Pour toute réponse, Lucy lui fit seulement signe de venir prendre place près d'elle. La petite Irlandaise eut un instant d'hésitation, puis obéit. Le véhicule s'ébranla et prit rapidement de la vitesse. Afin de ne pas trop attirer l'attention, les deux filles avaient passé des manteaux de laine et coiffé de larges chapeaux qui dissimulaient leur visage. Lucy semblait connaître la direction à suivre et conduisait sans hésitation, ce qui intrigua Maureen encore un peu plus. La jeune fille resserra frileusement son manteau autour d'elle. Elle avait l'impression que, derrière les fenêtres noires de chaque demeure, des yeux les épiaient. A tout instant, elle s'attendait à voir une patrouille de gardes à cheval surgir pour les arrêter. Elle adressa des prières ardentes à saint Patrick, protecteur des Irlandais.

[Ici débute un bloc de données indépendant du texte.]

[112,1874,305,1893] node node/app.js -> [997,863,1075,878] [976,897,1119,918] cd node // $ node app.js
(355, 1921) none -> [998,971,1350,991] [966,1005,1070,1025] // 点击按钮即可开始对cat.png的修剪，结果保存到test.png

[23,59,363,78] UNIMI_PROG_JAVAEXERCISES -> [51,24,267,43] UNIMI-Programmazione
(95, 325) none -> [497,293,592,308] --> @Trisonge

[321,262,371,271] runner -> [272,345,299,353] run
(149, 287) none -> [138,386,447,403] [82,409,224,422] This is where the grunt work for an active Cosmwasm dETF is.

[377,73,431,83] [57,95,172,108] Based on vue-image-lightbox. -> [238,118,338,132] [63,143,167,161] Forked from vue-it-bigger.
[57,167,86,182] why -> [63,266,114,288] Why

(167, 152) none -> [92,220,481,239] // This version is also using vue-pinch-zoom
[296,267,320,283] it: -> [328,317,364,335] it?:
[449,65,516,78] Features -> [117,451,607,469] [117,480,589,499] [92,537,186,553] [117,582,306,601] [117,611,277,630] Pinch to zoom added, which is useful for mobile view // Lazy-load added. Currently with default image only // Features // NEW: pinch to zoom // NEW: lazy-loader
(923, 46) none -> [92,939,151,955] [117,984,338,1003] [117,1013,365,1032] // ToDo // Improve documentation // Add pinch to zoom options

Pourtant, la présence de leur voiture n'avait rien d'extraordinaire. Il n'était pas rare que des voyageurs partent ainsi avant l'aube. Avec ou sans l'intercession du saint, personne ne s'opposa à leur départ. A la vérité, à part un colporteur préparant sa carriole à l'orée de la ville, elles ne rencontrèrent personne. La piste menant vers les montagnes Bleues s'ouvrit devant elles.
Lucy lança les chevaux à toute allure pour s'éloigner de la ville au plus vite. Derrière elles, le ciel pâlissait à l'orient, inondant Botany Bay d'une lumière indigo.
- Personne ne s'inquiétera pour cette canaille avant demain au moins, déclara Lucy pour rassurer sa compagne. Cela nous laisse une journée d'avance.
Un jour, c'est peu, songea Maureen. Elle connaissait trop l'acharnement des soldats de Sa Majesté lorsqu'il s'agissait de traquer des fugitifs. Elle-même en avait fait l'expérience en Irlande.
- Nous ne réussirons jamais, gémit-elle. Lucy serra les dents.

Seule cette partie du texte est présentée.